Por Pablo Martín Weber

En algún momento del año 2014, el Centro Cultural Islámico de Quebec recibió una extraña llamada. Una perturbada voz pedía hablar con el Imán; parecía apurada. El Imán atendió y la voz afirmó: Vi la película. Después de mucho meditarlo lo he decidido y estoy listo. Estoy listo para comenzar la hijra, estoy listo para pelear en Bosnia y para defender a los musulmanes que están siendo masacrados allí. El imán, confundido, pidió más explicaciones. La voz se explayó. Le dijo que había visto una película en YouTube que denunciaba los crímenes de occidente en Yugoslavia y hacía un llamado a los musulmanes de todo el mundo para vencer a las naciones cruzadas e infieles, y que al final de la película una placa anunciaba que cualquier musulmán que se sienta interpelado por el llamado podía comunicarse con el siguiente número de teléfono y preguntar por el Imán, que el Imán sabría qué decirles. El Imán, sorprendido, e intentando no parecer descortés, le explicó a la voz que la guerra de Yugoslavia había terminado hacía doce años, que Yugoslavia había sido partida en varios países, que Bosnia era un país independiente, que ese video probablemente haya tenido más de dos décadas y que el Imán de aquella época ya había muerto. ¿Usted sabe qué otra cosa puedo hacer para defender musulmanes? Preguntó la voz. No sé si usted lo sabía, respondió el Imán, pero actualmente hay una guerra civil en Siria. Muchísimas gracias, respondió la voz, y cortó. El imán quedó muy perturbado. ¿Había sido eso una de las famosas “reclutaciones” de las que tanto se hablaba? ¿había hablado con un futuro terrorista? ¿lo había incentivado sin querer, sugiriéndole viajar a Siria? El imán, asustado, llamó a las autoridades y les informó del asunto. Las autoridades hicieron las investigaciones correspondientes: la voz era de un estudiante de informática estadounidense, hijo de pakistaníes. El estudiante, de apenas veintidós años, ya había viajado hacia Turquía, ya había cruzado la frontera hacia Siria y ya estaba peleando en las filas del Estado Islámico.

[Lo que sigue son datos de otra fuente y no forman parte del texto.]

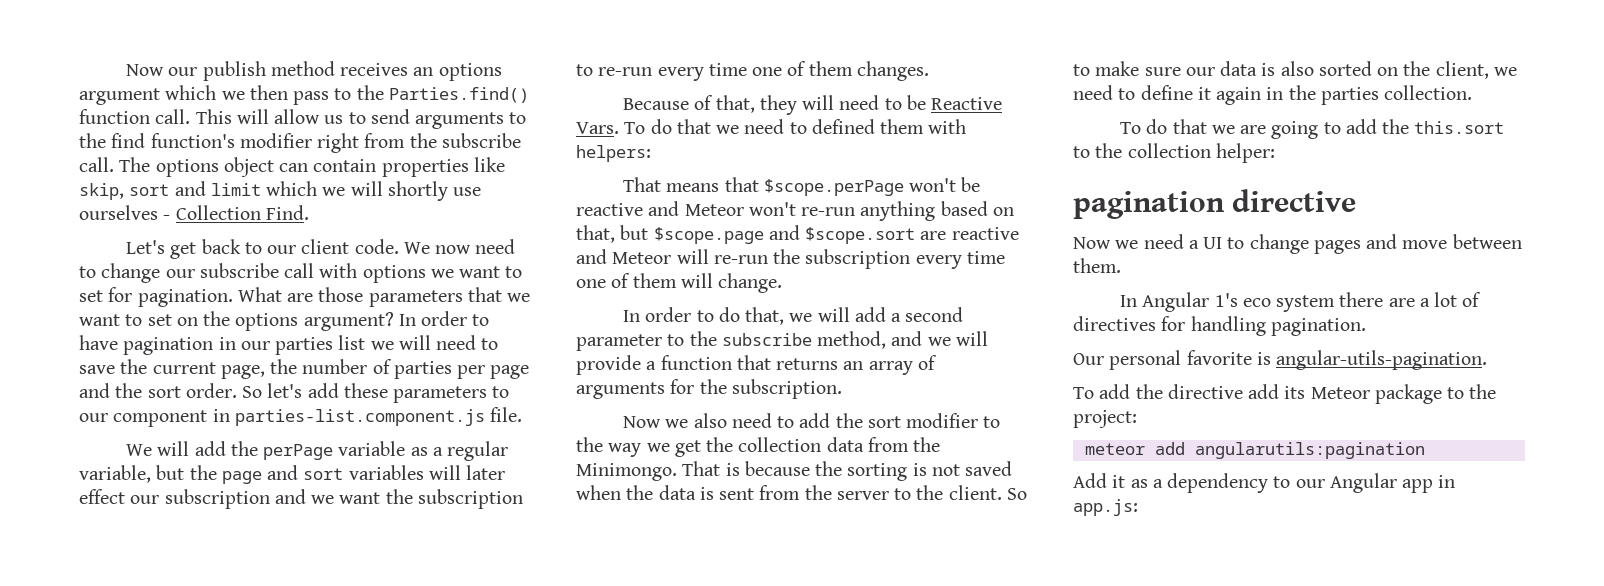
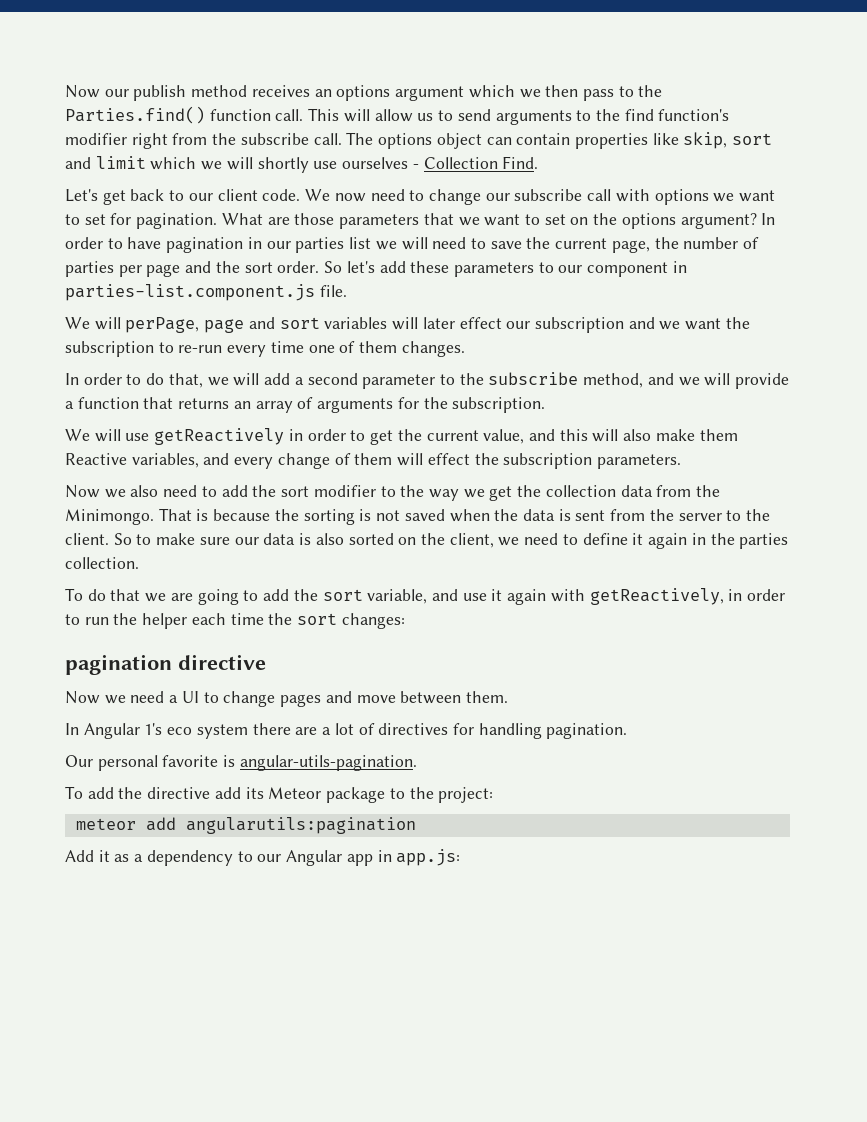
- We will add the perPage variable as a regular variable, but the page and sort variables will later effect our subscription and we want the subscription to re-run every time one of them changes.
+ We will perPage, page and sort variables will later effect our subscription and we want the subscription to re-run every time one of them changes.
- Because of that, they will need to be Reactive Vars. To do that we need to defined them with helpers:
- That means that $scope.perPage won't be reactive and Meteor won't re-run anything based on that, but $scope.page and $scope.sort are reactive and Meteor will re-run the subscription every time one of them will change.
+ We will use getReactively in order to get the current value, and this will also make them Reactive variables, and every change of them will effect the subscription parameters.
- To do that we are going to add the this.sort to the collection helper:
+ To do that we are going to add the sort variable, and use it again with getReactively, in order to run the helper each time the sort changes:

La producción audiovisual yihadista es tan vieja como el yihadismo mismo y comienza con la invasión soviética de Afganistán. Musulmanes de todo el mundo viajan hacia aquel país a pelear contra el comunismo y se crean redes de distribución de información y material que luego se extiende por todo el mundo a través de miles de nodos clandestinos, cuyos centros se van desplazando en consonancia con los diversos eventos políticos globales: Afganistán, Bosnia, Chechenia, Irak, Siria, y la actual re-localización en África y Asia Central post Califato (2014-2017). Las películas producidas fueron evolucionando a medida que la red crecía y se complejizaba: en un comienzo consistían en meras declaraciones y amenazas hechas a cámara que se distribuían en circuitos interpersonales a través de VHS y DVDs. Con la progresiva omnipresencia de Internet y la masificación de GoPros, cámaras de celulares y drones esto se fue complejizando. Pero todo cambió para siempre con el advenimiento del Califato. Allí, las producciones pasan a ser cuestión de Estado y se les asigna una relevancia y unos presupuestos considerables. Las películas trascienden su rol extorsivo (personas con la cara tapada en plano medio amenazando a cámara, decapitando prisioneros, etc.) y se abren todo tipo de vetas en su producción. Algunas de impronta documental y retórica, destinada a esparcir la cosmovisión del grupo, y otras con un mayor influjo ficcional; anabólico e hiperreal, con sus famosas decapitaciones ficcionalizadas y sus arengas extáticas.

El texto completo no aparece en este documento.